Nel testo, tra l’altro, vengono analizzati i principali standard attualmente in uso per la rendicontazione della sostenibilità, nonché i quattro più importanti rating ESG oggi riconosciuti.

Da questa analisi emergono disallineamenti, differenze e disomogeneità, ma – aspetto di cruciale importanza – viene anche in rilievo un nucleo di 21 fattori condivisi, distribuiti trasversalmente tra Environmental, Social e Governance.

Questo nucleo di fattori può rappresentare una valida base di partenza, una piattaforma comune per muovere verso la creazione di uno standard universalmente riconosciuto, per una rendicontazione e una successiva disclosure sector-agnostic, andando oltre l’attuale dipendenza della misurazione dei fattori ESG dalle analisi di materialità.

Scrive Luca Dal Fabbro: «L’individuazione di un set specifico di indicatori quantitativi potrebbe rivelarsi di fondamentale importanza nel ridurre la confusione creata dal proliferare di indicatori diversi» (cit., 216).
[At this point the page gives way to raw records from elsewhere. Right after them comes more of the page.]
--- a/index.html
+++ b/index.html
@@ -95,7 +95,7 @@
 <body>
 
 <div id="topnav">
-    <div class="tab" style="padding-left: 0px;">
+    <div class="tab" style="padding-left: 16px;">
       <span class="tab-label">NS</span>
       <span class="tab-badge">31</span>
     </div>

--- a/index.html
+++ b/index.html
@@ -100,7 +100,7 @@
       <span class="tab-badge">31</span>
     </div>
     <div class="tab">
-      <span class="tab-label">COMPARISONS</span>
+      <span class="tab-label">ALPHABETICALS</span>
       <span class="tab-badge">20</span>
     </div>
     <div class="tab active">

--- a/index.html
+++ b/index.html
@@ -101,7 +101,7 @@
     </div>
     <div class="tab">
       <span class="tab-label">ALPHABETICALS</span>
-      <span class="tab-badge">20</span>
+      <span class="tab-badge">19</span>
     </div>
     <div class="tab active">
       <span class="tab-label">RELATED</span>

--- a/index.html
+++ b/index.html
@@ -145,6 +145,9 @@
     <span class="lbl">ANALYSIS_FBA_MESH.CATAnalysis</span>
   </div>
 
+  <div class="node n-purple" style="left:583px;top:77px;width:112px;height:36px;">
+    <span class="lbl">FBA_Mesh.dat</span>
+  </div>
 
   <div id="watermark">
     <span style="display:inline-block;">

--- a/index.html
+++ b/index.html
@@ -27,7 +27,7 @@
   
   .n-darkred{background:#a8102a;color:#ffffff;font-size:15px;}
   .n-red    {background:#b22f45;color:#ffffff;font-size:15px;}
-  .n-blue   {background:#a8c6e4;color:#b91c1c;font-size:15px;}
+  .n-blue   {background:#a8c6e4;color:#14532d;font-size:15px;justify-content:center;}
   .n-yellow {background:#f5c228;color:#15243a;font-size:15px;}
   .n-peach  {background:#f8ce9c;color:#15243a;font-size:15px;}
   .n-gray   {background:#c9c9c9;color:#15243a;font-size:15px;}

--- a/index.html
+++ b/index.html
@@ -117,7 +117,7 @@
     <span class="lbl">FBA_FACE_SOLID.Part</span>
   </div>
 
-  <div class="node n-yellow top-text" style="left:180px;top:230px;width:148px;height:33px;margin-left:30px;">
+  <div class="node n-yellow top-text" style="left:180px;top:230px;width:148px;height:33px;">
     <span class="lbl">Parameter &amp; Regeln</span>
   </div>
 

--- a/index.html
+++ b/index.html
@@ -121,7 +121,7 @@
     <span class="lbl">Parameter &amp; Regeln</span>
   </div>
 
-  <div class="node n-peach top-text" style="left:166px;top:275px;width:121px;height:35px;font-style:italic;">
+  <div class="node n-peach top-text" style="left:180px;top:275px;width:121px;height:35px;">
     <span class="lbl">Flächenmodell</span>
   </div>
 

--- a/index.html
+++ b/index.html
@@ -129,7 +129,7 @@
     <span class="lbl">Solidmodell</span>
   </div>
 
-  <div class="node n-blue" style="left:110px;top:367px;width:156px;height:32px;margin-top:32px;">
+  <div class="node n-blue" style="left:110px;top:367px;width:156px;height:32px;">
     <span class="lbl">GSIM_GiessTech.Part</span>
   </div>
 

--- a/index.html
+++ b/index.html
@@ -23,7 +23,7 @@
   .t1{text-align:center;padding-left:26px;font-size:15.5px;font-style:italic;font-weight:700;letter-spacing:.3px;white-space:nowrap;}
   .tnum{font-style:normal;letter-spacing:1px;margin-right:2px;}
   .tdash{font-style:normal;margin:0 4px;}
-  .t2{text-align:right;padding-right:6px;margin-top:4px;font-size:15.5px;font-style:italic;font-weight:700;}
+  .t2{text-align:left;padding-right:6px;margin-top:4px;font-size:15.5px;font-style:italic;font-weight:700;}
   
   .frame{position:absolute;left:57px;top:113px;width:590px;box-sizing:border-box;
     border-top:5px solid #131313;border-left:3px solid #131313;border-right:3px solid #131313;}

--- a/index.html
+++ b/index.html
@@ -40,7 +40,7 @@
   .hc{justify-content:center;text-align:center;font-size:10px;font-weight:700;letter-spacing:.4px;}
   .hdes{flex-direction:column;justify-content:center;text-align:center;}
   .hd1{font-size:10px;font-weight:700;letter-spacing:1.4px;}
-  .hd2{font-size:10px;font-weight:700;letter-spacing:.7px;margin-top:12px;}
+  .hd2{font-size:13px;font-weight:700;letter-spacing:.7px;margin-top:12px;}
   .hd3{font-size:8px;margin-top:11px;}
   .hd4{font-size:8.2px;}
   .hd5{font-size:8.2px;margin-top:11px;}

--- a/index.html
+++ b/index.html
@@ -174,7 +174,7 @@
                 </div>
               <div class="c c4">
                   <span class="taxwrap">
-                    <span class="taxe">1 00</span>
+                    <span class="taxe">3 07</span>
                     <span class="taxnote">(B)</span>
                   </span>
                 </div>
Giuseppe De Rita così apre la sua prestigiosa Postfazione: «La modernità di un popolo, diceva Antonio Gramsci, si misura dalla modernità delle sfide che si dà» (ivi, 219).

Ebbene, oggi non esiste sfida più moderna, urgente e necessaria che realizzare la sostenibilità.

Raffaele Jerusalmi, nella sua brillante Prefazione, cita una massima di Seneca: «Nessun vento è favorevole per il marinaio che non sa a quale porto vuol approdare». E noi sappiamo bene che la sostenibilità rappresenta il nostro imprescindibile porto di approdo.

Ma per montare il cantiere della sostenibilità, per indirizzare la rotta verso lo sviluppo sostenibile, abbiamo urgenza e necessità di nuovi ed efficaci strumenti di misurazione.

Il position paper di ESG European Institute e il saggio di Luca Dal Fabbro hanno l’ambizione di fungere da stimolo affinché si proceda, con sollecitudine, lungo un percorso di definizione di metriche standard sector-agnostic.

Misurare la sostenibilità significa costruire il nostro futuro.

Perché, come ha detto il fisico danese Niel Henrik David Bohr, Premio Nobel per la Fisica nel 1922, esattamente un secolo addietro: «Non esiste nulla fino a che non viene misurato».